Memory Is Fading — But Is It Always Dementia? The Method's View on Causes
Extended edition: deeper, with a practical breakdown.
When someone notices they're remembering worse and thinking slower, the first thought is often the scariest: "I'm getting dementia." But within the method, it's important to ask a different question first — why are the neurons no longer working at full capacity at all? Memory decline is a symptom, not a verdict, and many different causes can lie behind it.
Memory suffers where neurons suffer
The doctor highlights a simple but important point: people often "don't understand that their neurons simply aren't functioning." They arrive with a ready-made story that "dementia is starting" or that a neurodegenerative disease is forming, and they fixate on it.
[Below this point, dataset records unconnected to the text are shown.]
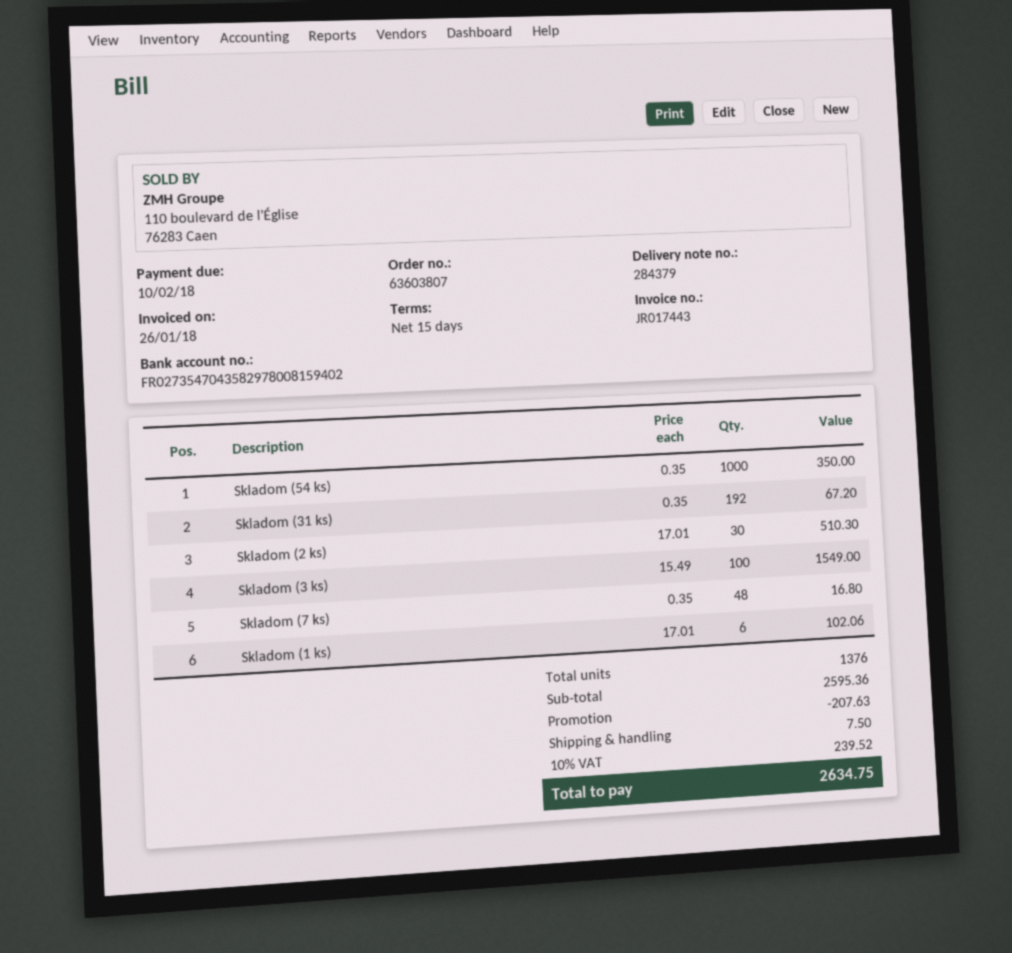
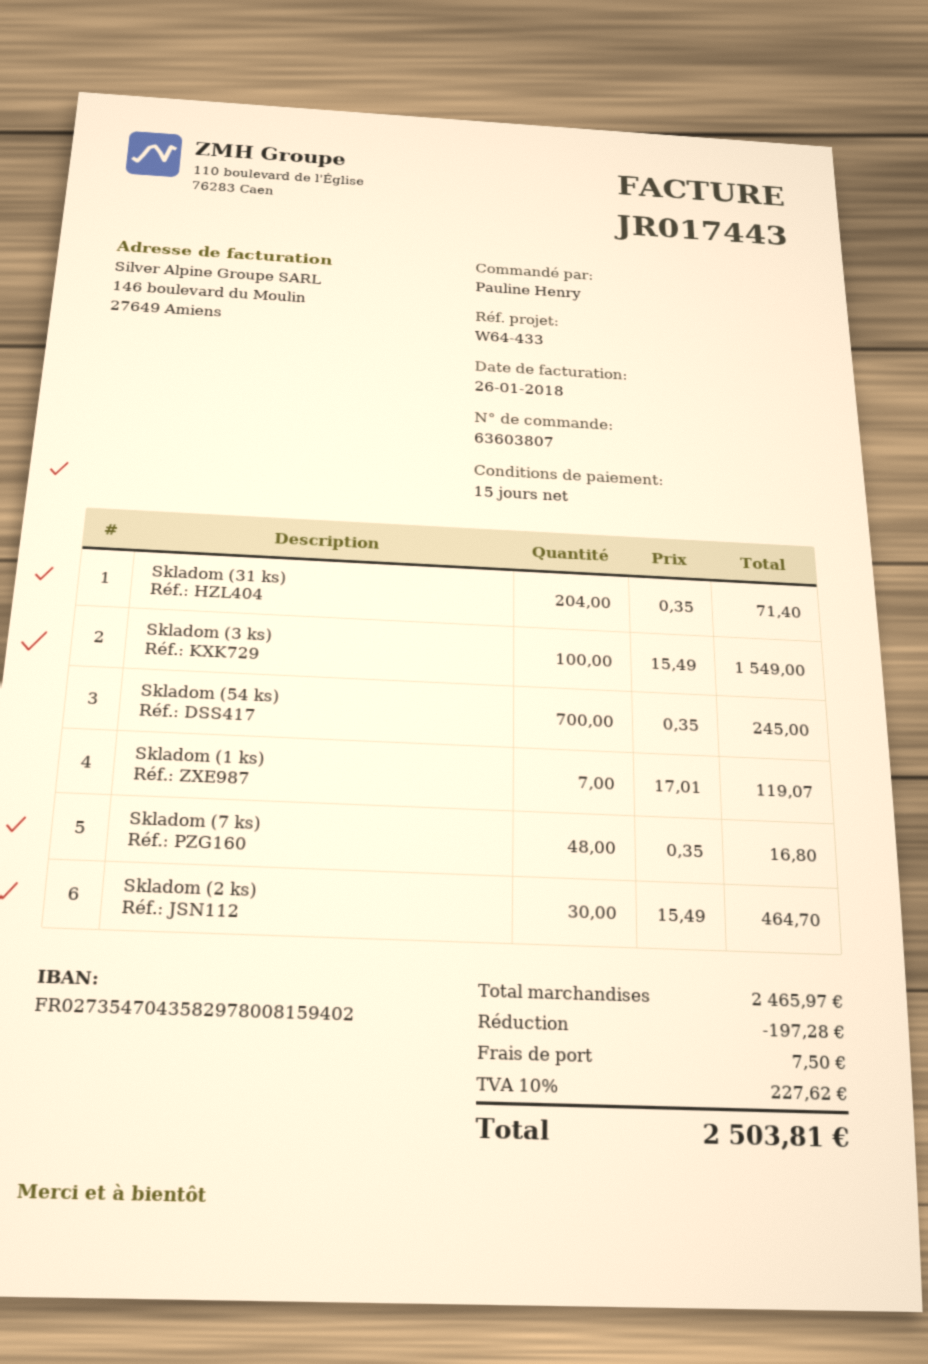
Skladom (54 ks): 1000 x 0.35 = 350.00 -> 700 x 0.35 = 245.00
Skladom (31 ks): 192 x 0.35 = 67.20 -> 204 x 0.35 = 71.40
Skladom (2 ks): 30 x 17.01 = 510.30 -> 30 x 15.49 = 464.70
Skladom (1 ks): 6 x 17.01 = 102.06 -> 7 x 17.01 = 119.07
subtotal: 2595.36 -> 2465.97
discount: 207.63 -> 197.28
tax: 10% = 239.52 -> 10% = 227.62
total: 2634.75 -> 2503.81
But slower thinking and trouble quickly recalling facts and details can stem from entirely different states — for example organic depression, which arises secondarily, against the background of an existing health problem.
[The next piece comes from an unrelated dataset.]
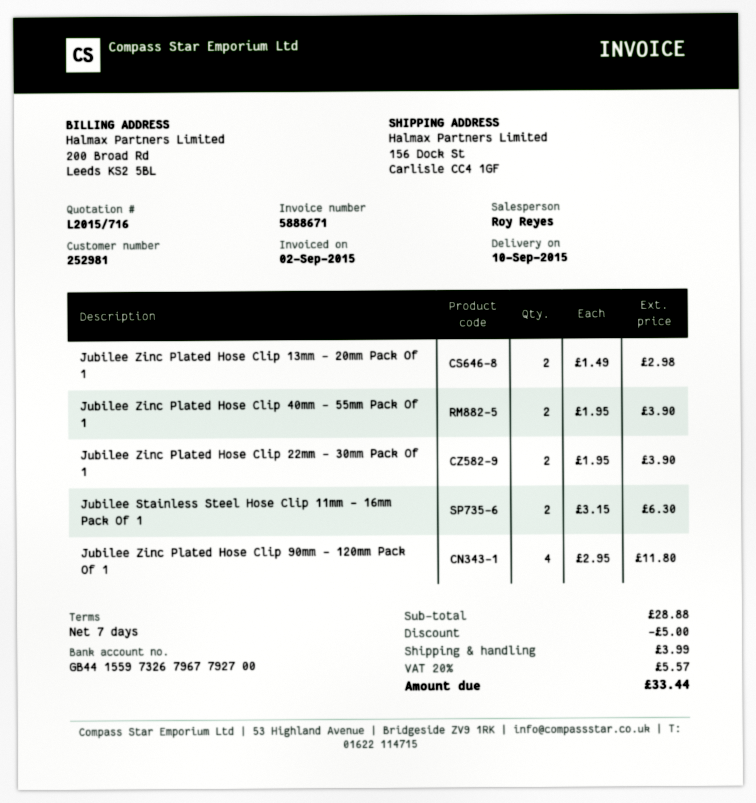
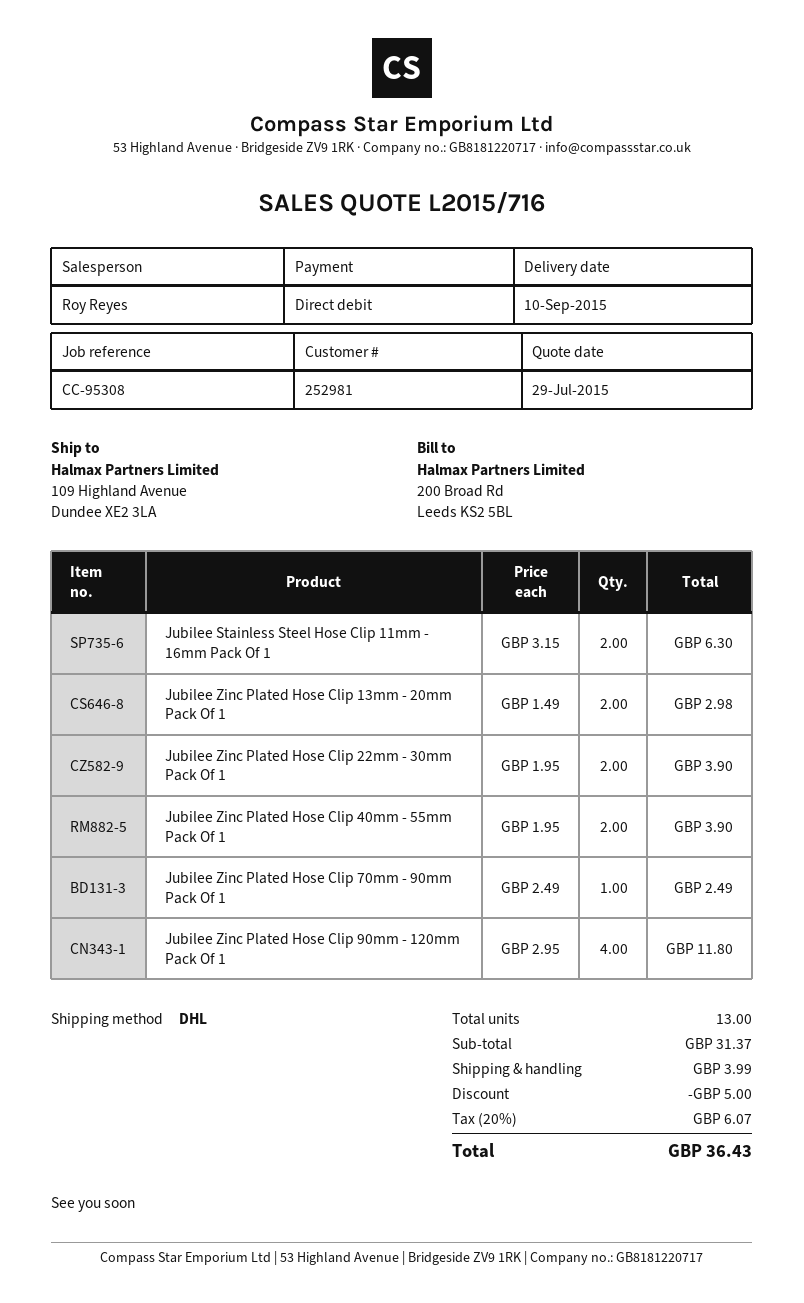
ship to: 156 Dock St, Carlisle CC4 1GF -> 109 Highland Avenue, Dundee XE2 3LA
Jubilee Zinc Plated Hose Clip 70mm - 90mm Pack Of 1: none -> 1 x 2.49 = 2.49
subtotal: 28.88 -> 31.37
tax: 20% = 5.57 -> 20% = 6.07
total: 33.44 -> 36.43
When "dementia" turns out to be something else
The method stresses that a person may be in the grip of functional disturbances — organic or endogenous depression, the aftermath of an infection, menopause, poorly treated sleep problems. In those cases, memory decline isn't neurodegeneration but a temporary "dead battery" state. The doctor gives vivid examples: a student before an exam, someone who has to learn something or pass certification at work, women aged 50–55. After rest or recovery, "it all lets go at once." That's why the functional disturbance itself must be diagnosed first — only then can we speak of dementia markers.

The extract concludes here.